Dick’s work, like the work of many other similar sci-fi writers before and since, then inspired generations of engineers, entrepreneurs, researchers, and scientists to think deeply about what the future might, and could, look like, then invent it.

As a case in point, and back to our own story, 50 years after writing his short story it became the basis of an as yet unnamed $100 million Hollywood blockbuster and the director of the movie, Steven Spielberg, sent his production designer, Alex McDowell, to MIT where a researcher and, as it happened, lifelong Dick fan named John Underkoffler was experimenting with new ways to let people manipulate data with gloved hands.

Spielberg then used a more honed version of Underkoffler’s crude prototype in his future blockbuster Minority Report that, along with Underkoffler’s sci-fi user interface, went on to be a cult hit and quickly became one of the most influential sci-fi movies of all time. However, if you think that’s where our story, and Dick’s influence, on popular culture ends then you’d be wrong.

In 2002, after Minority Reports success, an engineer called Bas Ording, one of the chief UI designers of the original Apple iPhone, told people his work was inspired directly by the gesture based system he’d seen in the movie.

The iPhone, and more importantly its iconic interface was born, and the rest is, ironically, history. The smartphone era began, the world changed, and it was all because of a short story written in 1956.

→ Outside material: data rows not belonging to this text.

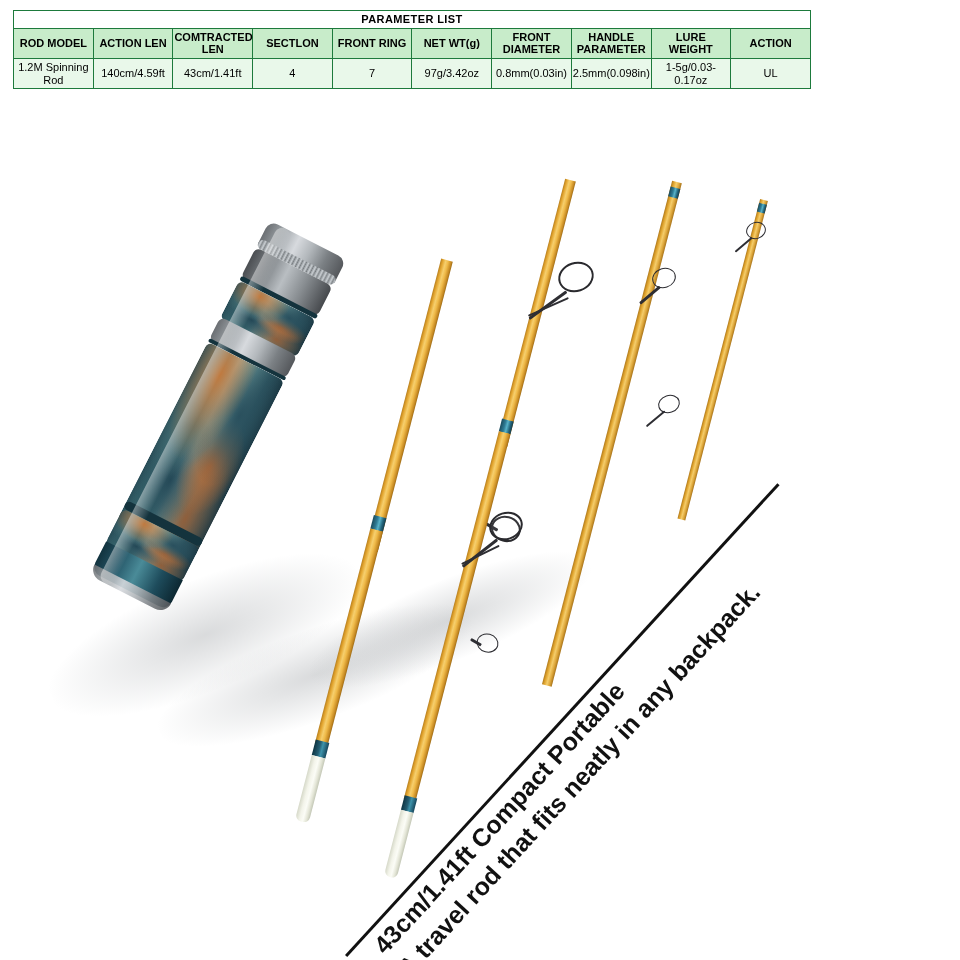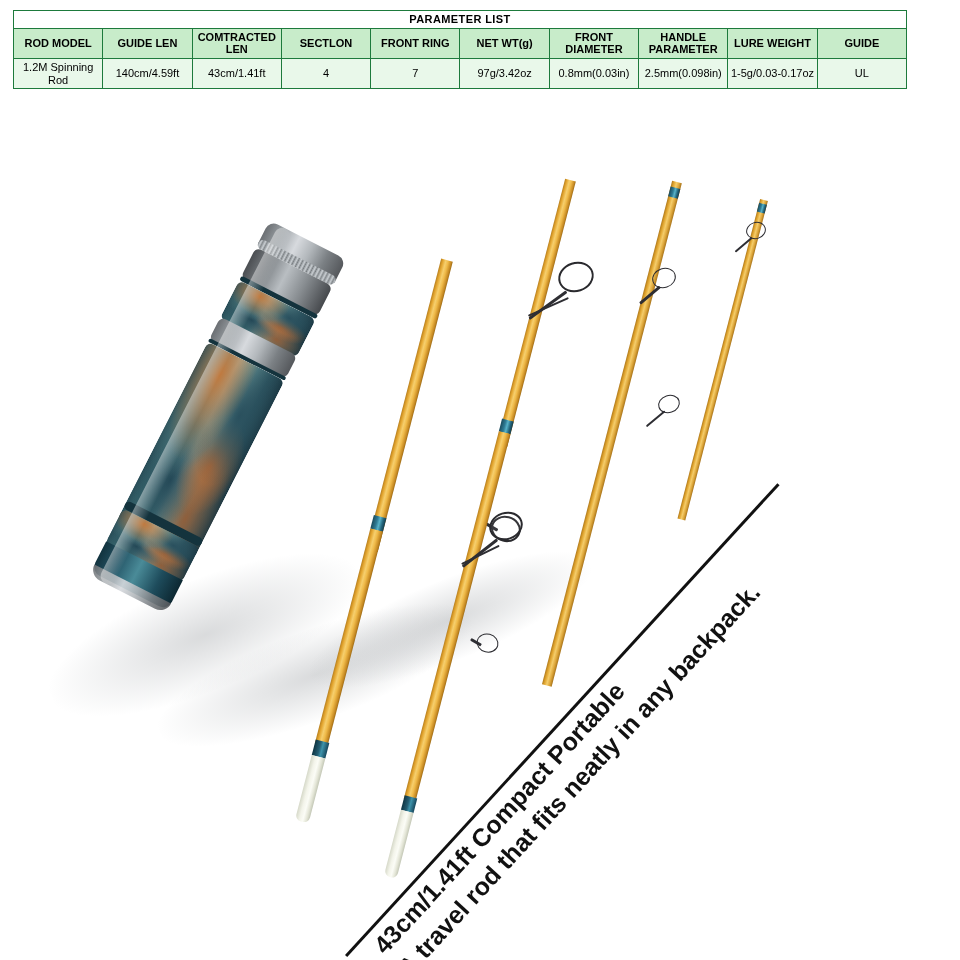"PARAMETER LIST" .param-wrap { width: 894px -> 798px }
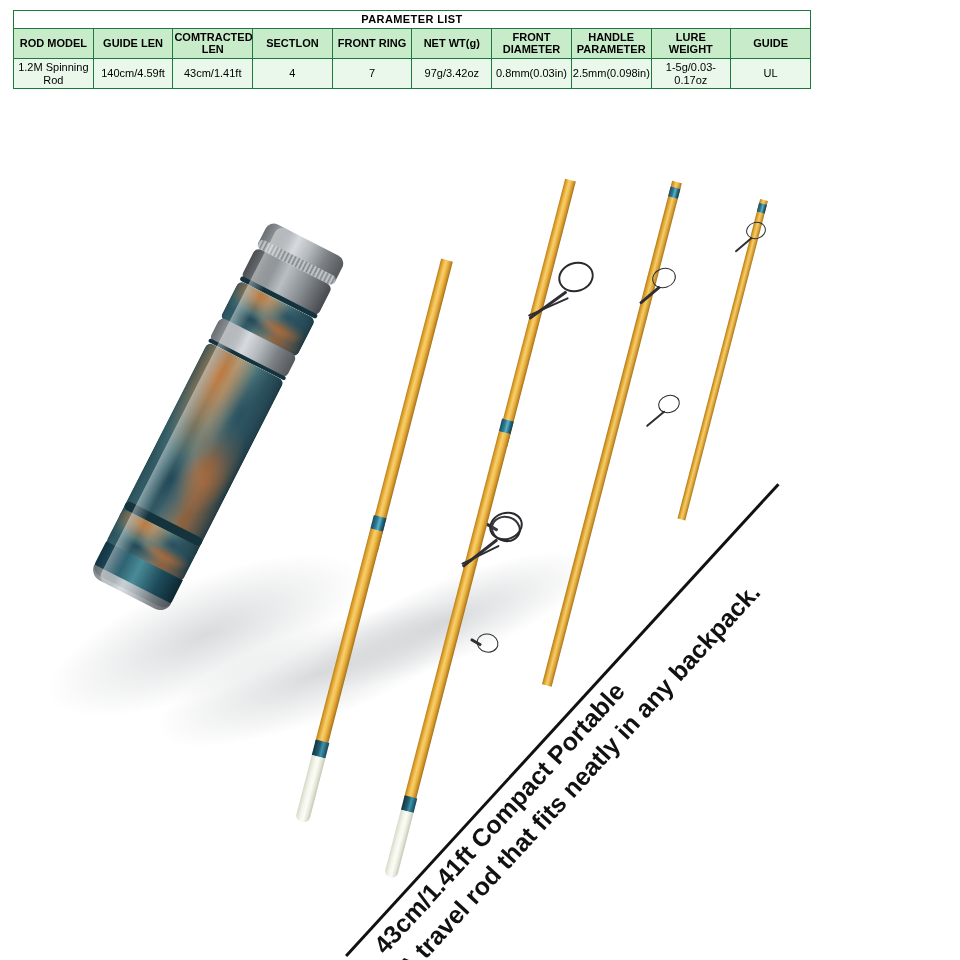"GUIDE LEN" td { text: GUIDE -> ACTION }
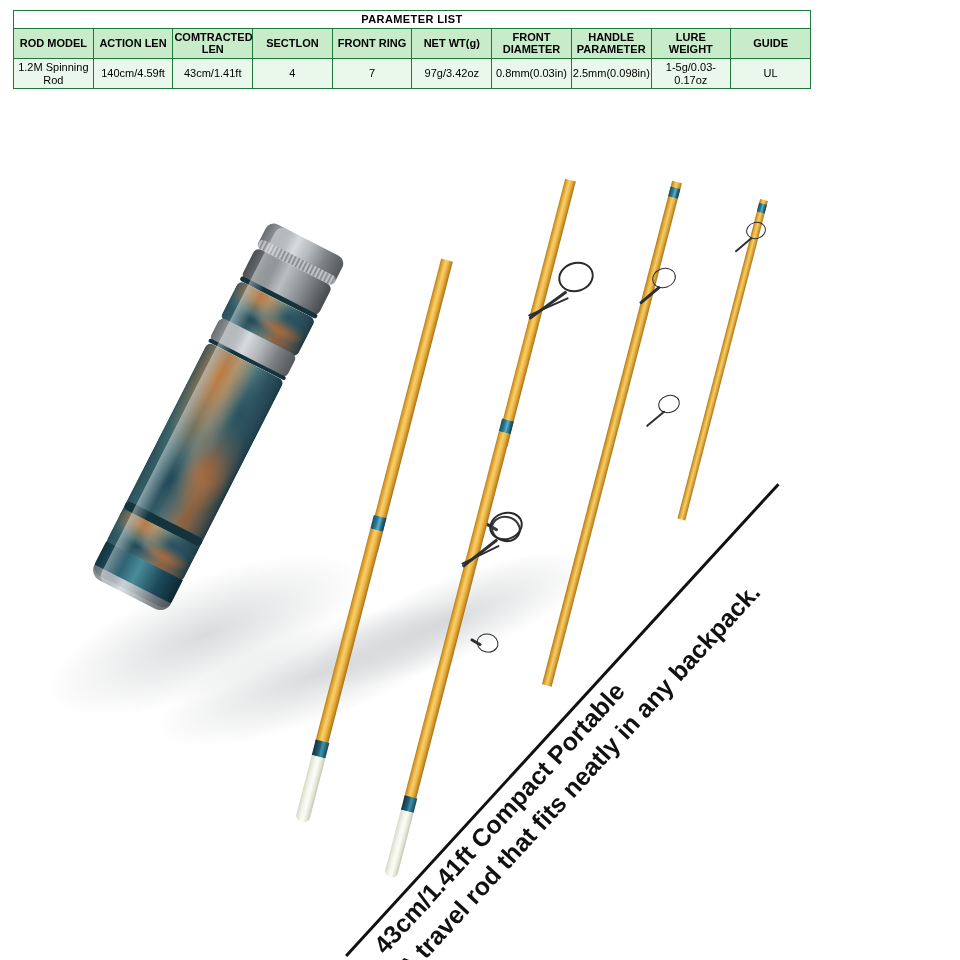"GUIDE" td { text: GUIDE -> ACTION }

For the past century this messy, looping process in which science fiction writers imagine various futures, then others bring those visions to life, has yielded some of our most innovative and inspirational technologies and products. The late sci-fi author Thomas Disch called this process “Creative Visualisation” and noted there was no more persuasive example of its power “than the way the rocketship daydreams of the early twentieth century evolved into NASA’s hardware.”

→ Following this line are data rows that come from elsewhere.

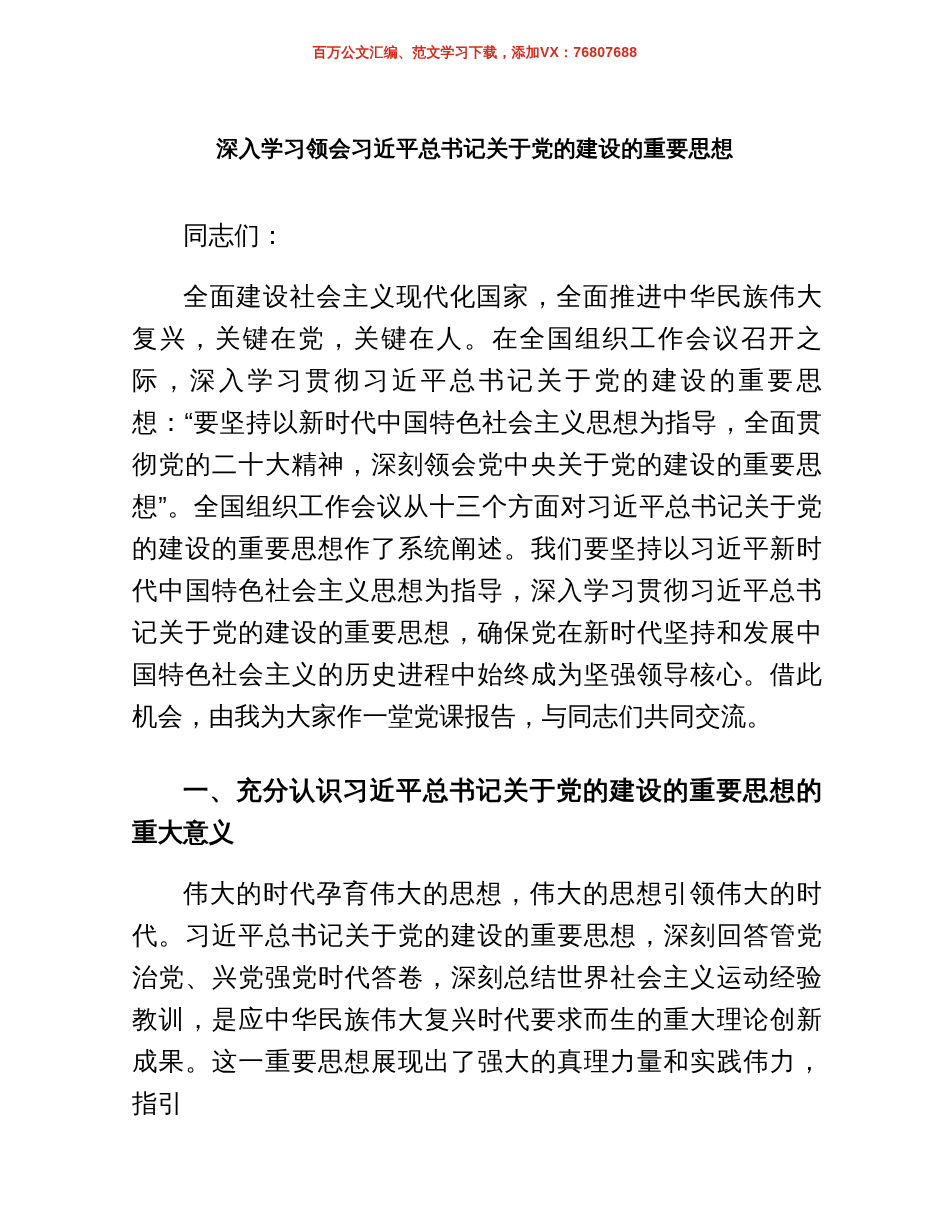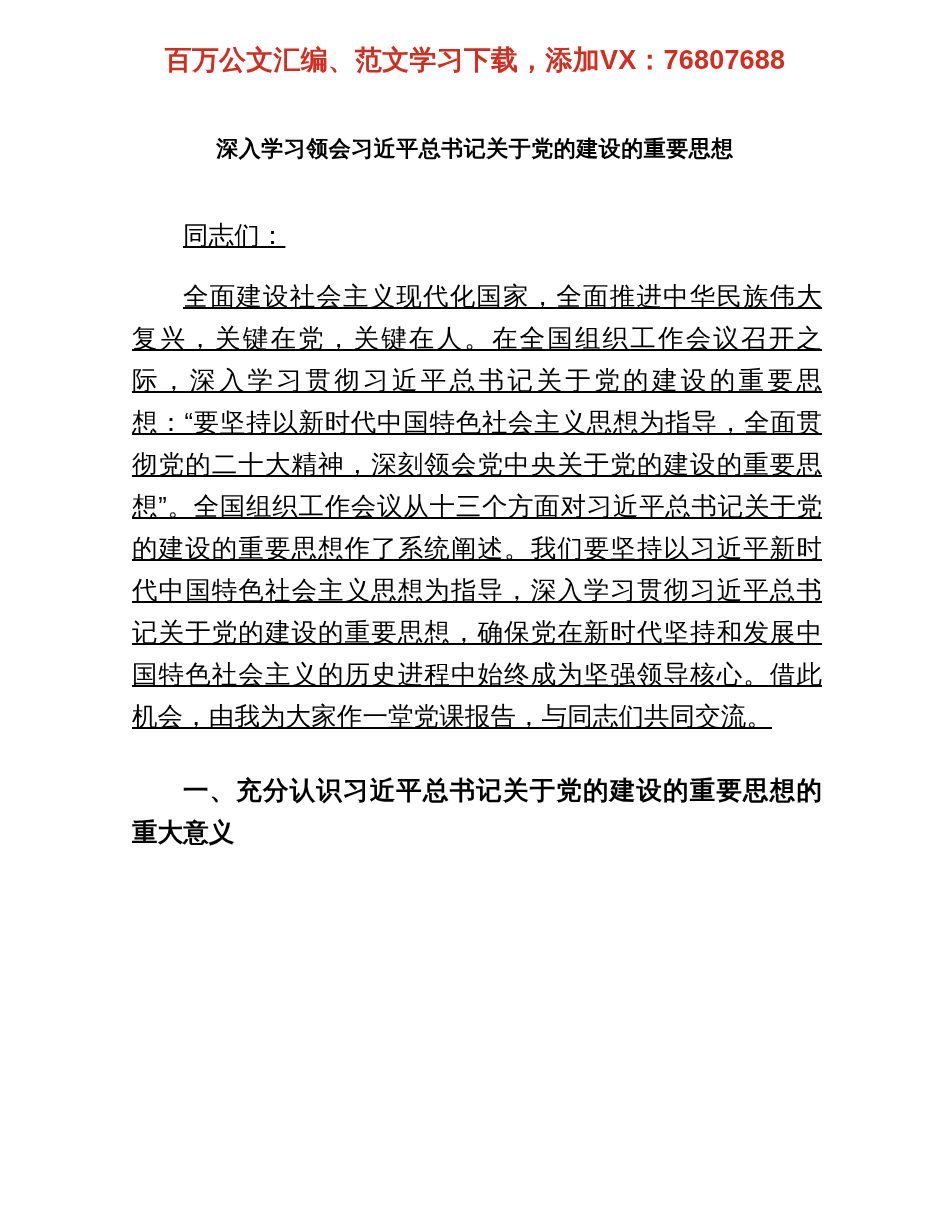"百万公文汇编、范文学习下载，添加VX：76807688" .promo-header { font-size: 27px -> 14px }
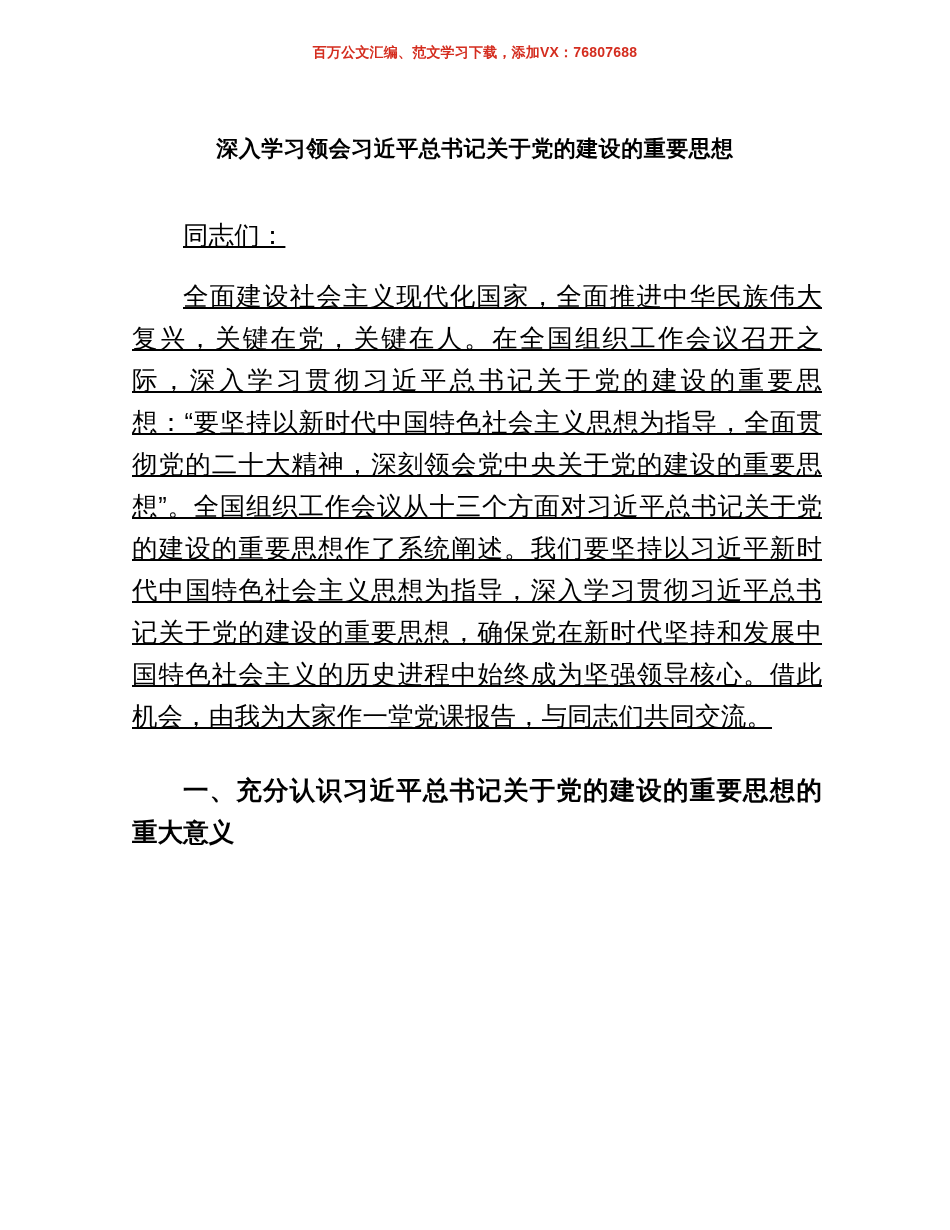"同志们：" .para.indent { text-decoration: underline -> none }
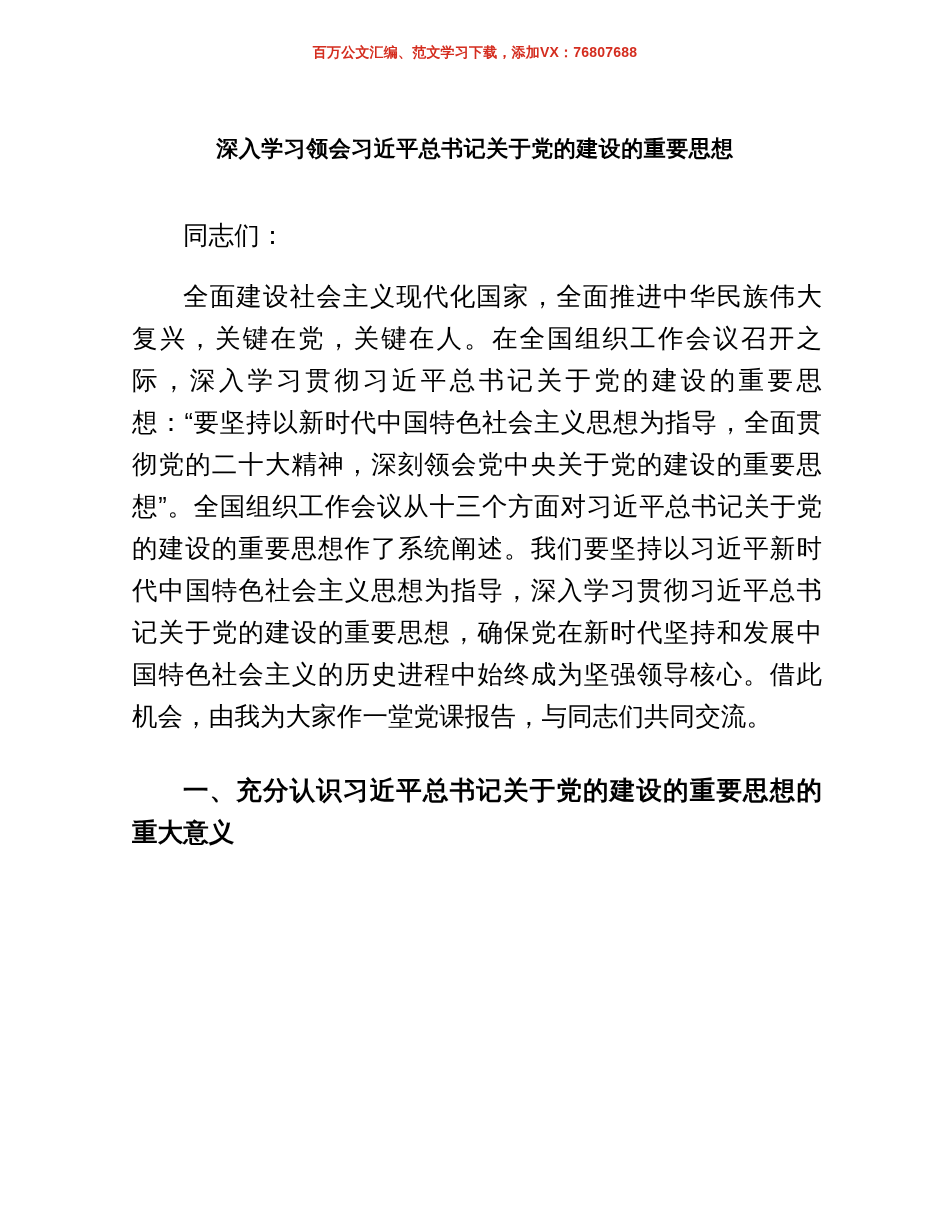"伟大的时代孕育伟大的思想，伟大的思想引领伟大的时代。习近平总书记关于党的建设的重" p.para { html: none -> <p>伟大的时代孕育伟大的思想，伟大的思想引领伟大的时代。习近平总书记关于党的建设的重要思想，深刻回答管党治党、兴党强党时代答卷，深刻总结世界社会主义运动经验教训，是应中华民族伟大复兴时代要求而生的重大理论创新成果。这一重要思想展现出了强大的真理力量和实践伟力，指引</p> }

Artificial intelligence, 3D printing, holograms, hoverboards, robots, smartphones, tractor beams, virtual reality, and many more all have their origins in sci-fi.

Minority Report alone, which is just one of hundreds of sci-fi movies, produced over a hundred patents and helped rapidly mainstream the concept of gesture-based computing – not just the iPhone but all touchscreen tablets, the Kinect, the Wii, and many others. Furthermore, it also became cultural shorthand for anyone looking to point their ventures toward the future.

Before they even had a script though Spielberg convened a two day “Idea Summit” around the film with the intent of establishing “a lifelike future world.”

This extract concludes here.